# WHAT THE TASK REQUIRES
Provide only the number of lines in the following data that contain "responsive".

# DATA FOR ANALYSIS

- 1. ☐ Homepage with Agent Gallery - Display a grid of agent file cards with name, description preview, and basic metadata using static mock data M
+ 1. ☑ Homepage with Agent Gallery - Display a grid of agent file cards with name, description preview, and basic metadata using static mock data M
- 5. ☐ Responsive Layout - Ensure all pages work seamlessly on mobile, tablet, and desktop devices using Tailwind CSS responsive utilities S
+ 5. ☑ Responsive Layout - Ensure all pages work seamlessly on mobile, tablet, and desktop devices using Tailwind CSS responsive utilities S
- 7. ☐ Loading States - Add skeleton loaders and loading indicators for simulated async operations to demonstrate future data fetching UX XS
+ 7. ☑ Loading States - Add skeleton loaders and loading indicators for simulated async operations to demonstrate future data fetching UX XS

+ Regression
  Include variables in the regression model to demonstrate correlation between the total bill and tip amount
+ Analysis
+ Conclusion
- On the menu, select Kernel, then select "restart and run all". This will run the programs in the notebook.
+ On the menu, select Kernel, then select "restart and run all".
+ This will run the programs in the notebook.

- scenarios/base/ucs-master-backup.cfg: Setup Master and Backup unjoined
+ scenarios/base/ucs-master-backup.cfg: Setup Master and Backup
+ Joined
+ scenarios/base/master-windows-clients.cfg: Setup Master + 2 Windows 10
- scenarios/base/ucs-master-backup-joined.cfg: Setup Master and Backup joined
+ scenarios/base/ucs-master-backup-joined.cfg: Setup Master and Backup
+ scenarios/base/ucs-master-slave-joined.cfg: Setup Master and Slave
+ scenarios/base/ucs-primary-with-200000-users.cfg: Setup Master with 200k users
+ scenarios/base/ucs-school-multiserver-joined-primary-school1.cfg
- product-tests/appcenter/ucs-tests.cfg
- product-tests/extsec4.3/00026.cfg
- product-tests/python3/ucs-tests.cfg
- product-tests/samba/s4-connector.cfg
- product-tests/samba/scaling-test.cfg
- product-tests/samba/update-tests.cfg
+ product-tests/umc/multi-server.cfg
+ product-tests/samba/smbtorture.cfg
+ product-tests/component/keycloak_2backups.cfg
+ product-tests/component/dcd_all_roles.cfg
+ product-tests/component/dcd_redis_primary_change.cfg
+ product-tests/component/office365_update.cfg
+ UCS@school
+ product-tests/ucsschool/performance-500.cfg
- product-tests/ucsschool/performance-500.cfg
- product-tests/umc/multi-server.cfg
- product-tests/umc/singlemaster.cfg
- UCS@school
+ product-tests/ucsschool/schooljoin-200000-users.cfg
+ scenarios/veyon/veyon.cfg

# THE ANSWER
2